Benedek, J., Meurers, B., Leonhardt, R., Papp, G., Ruotsalainen, H. (2023): Theory and practice of moving mass (Newtonian) calibration of tilt and gravity meters, XXVIII General Assembly of the International Union of Geodesy and Geophysics (IUGG) (Berlin 2023).
https://doi.org/10.57757/IUGG23-4652

Cite as: https://gfzpublic.gfz-potsdam.de/pubman/item/item_5021061

Abstract

Probably the moving mass calibration (MMC) apparatus built in the underground Mátyáshegy Gravity and Geodynamics Laboratory Budapest has been used most extensively and several spring type instruments (LaCoste&Romberg and Scintrex gravimeters) have been investigated and calibrated by it. Its test mass is a cylindrical ring having a weight of 3 tons.The same principle and technology can be used to test compact tilt sensors having nanoradian resolution capability. Up to now rigorous testing methods below microradian range were not available in practice. The analysis of the so called off-axis variation of the gravitational vector generated by the vertical movement of the cylindrical ring mass of the Mátyáshegy MMC device, however, showed that a sufficiently accurate reference signal having (15±0.02) nrad peak-to-peak amplitude can be provided for calibration.
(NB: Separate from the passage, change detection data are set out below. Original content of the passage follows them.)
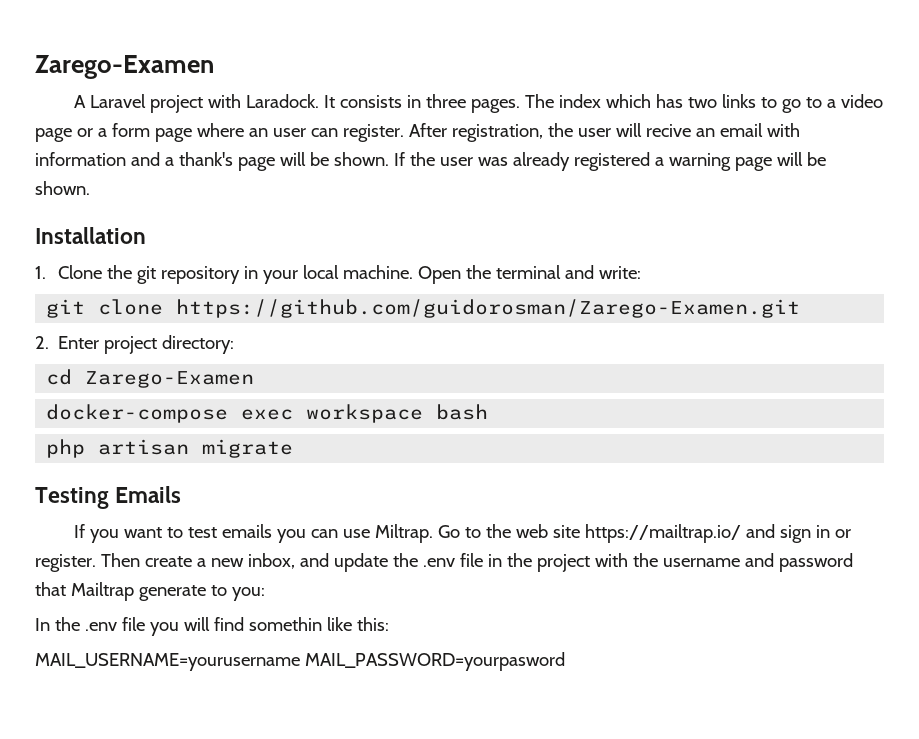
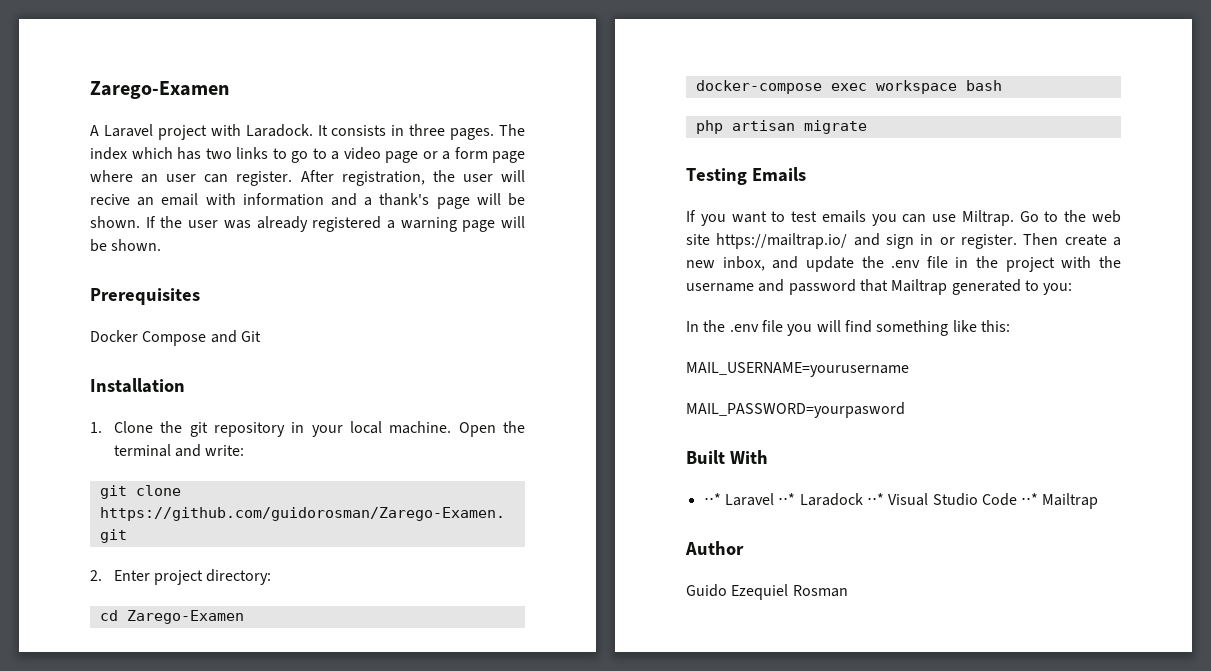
+ Prerequisites
+ Docker Compose and Git
- Then create a new inbox, and update the .env file in the project with the username and password that Mailtrap generate to you:
+ Then create a new inbox, and update the .env file in the project with the username and password that Mailtrap generated to you:
- In the .env file you will find somethin like this:
+ In the .env file you will find something like this:
- MAIL_USERNAME=yourusername MAIL_PASSWORD=yourpasword
+ MAIL_USERNAME=yourusername
+ MAIL_PASSWORD=yourpasword
+ Built With
+ ⋅⋅* Laravel ⋅⋅* Laradock ⋅⋅* Visual Studio Code ⋅⋅* Mailtrap
+ Author
+ Guido Ezequiel Rosman

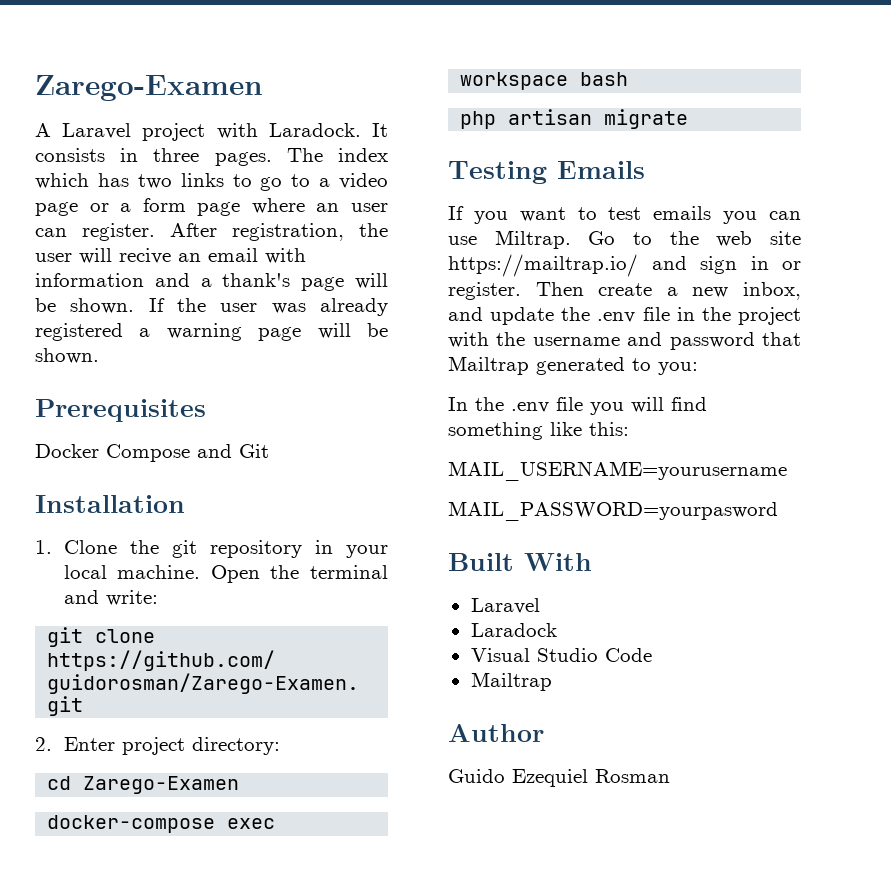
  Built With
- ⋅⋅* Laravel ⋅⋅* Laradock ⋅⋅* Visual Studio Code ⋅⋅* Mailtrap
+ Laravel
+ Laradock
+ Visual Studio Code
+ Mailtrap

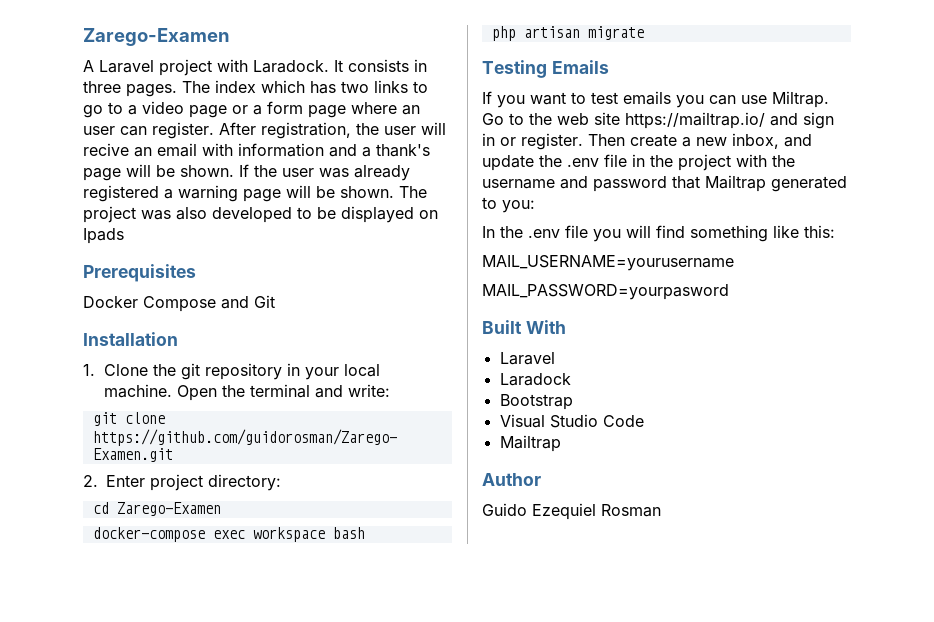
+ The project was also developed to be displayed on Ipads
+ Bootstrap

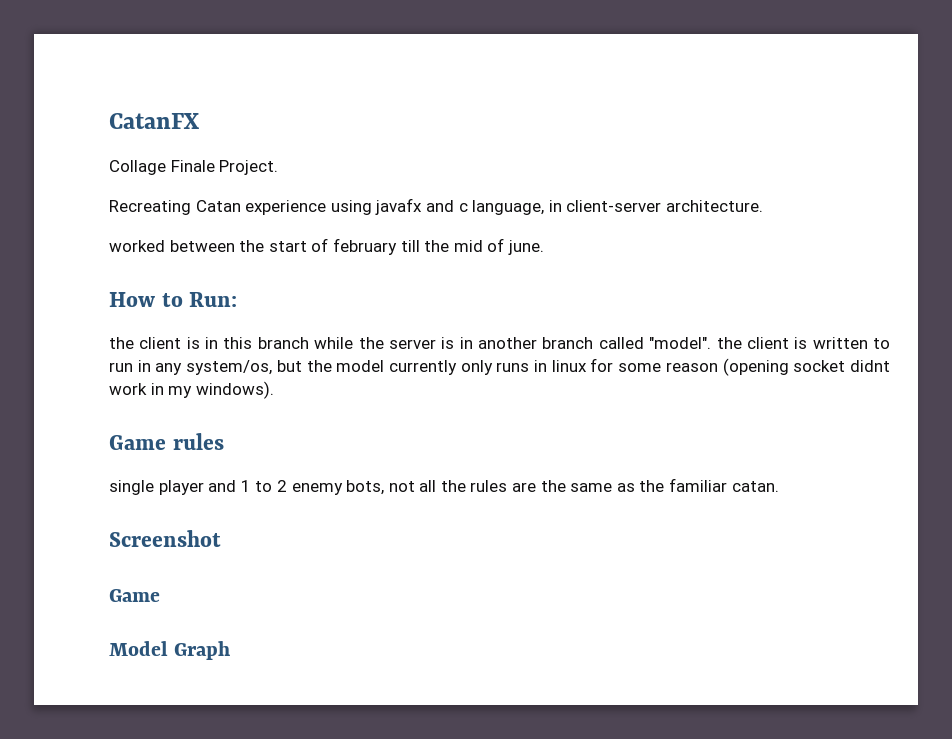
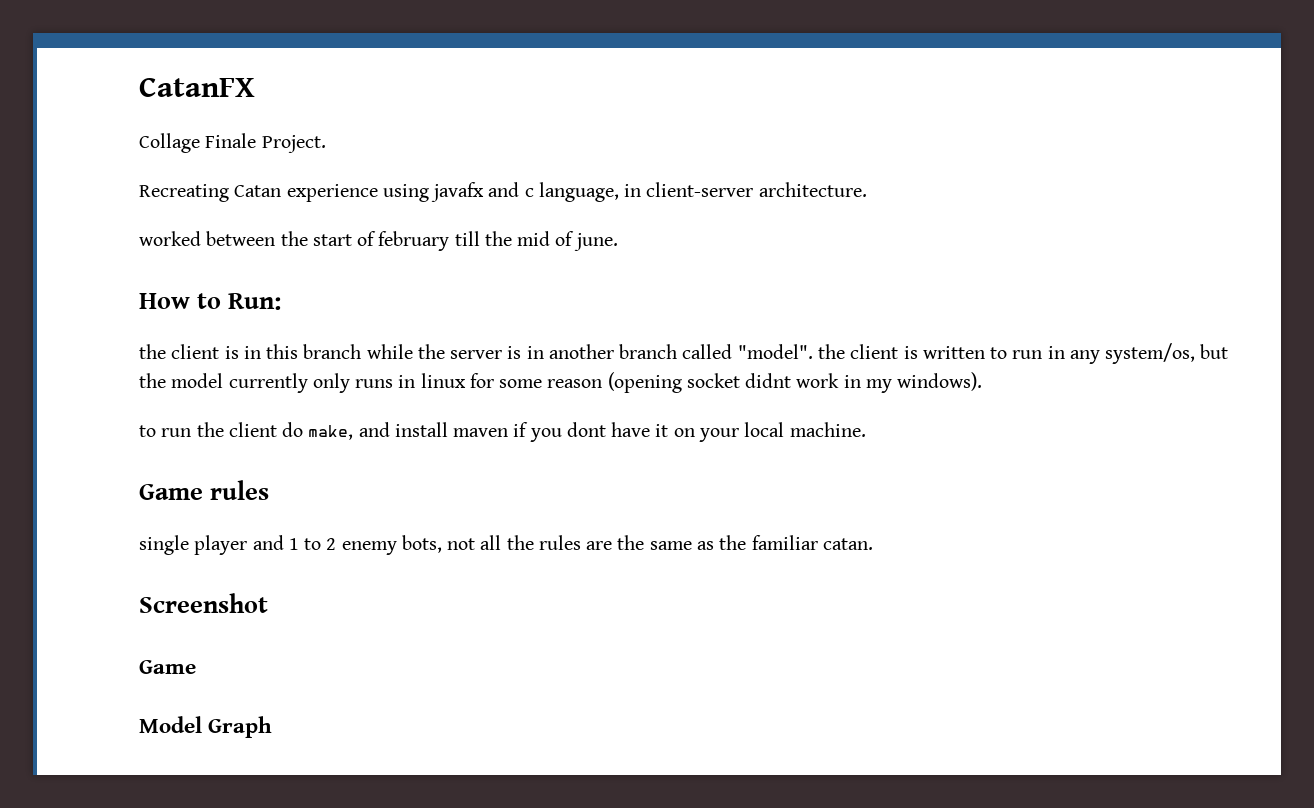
+ to run the client do make, and install maven if you dont have it on your local machine.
It is just in the range of the tilt induced by earth tide effect, which is a “standard” signal component in the time series recorded in observatory environment. In the first part of the presentation a discussion of the proposed methodology of tilt meter calibration is given. Then results of the physical experiments dedicated to the support of the theory is shown. Special attention is payed for the investigation of some factors (mass heterogenities of the test mass, magnetic effects, etc...) influencing the accuracy of the calibration.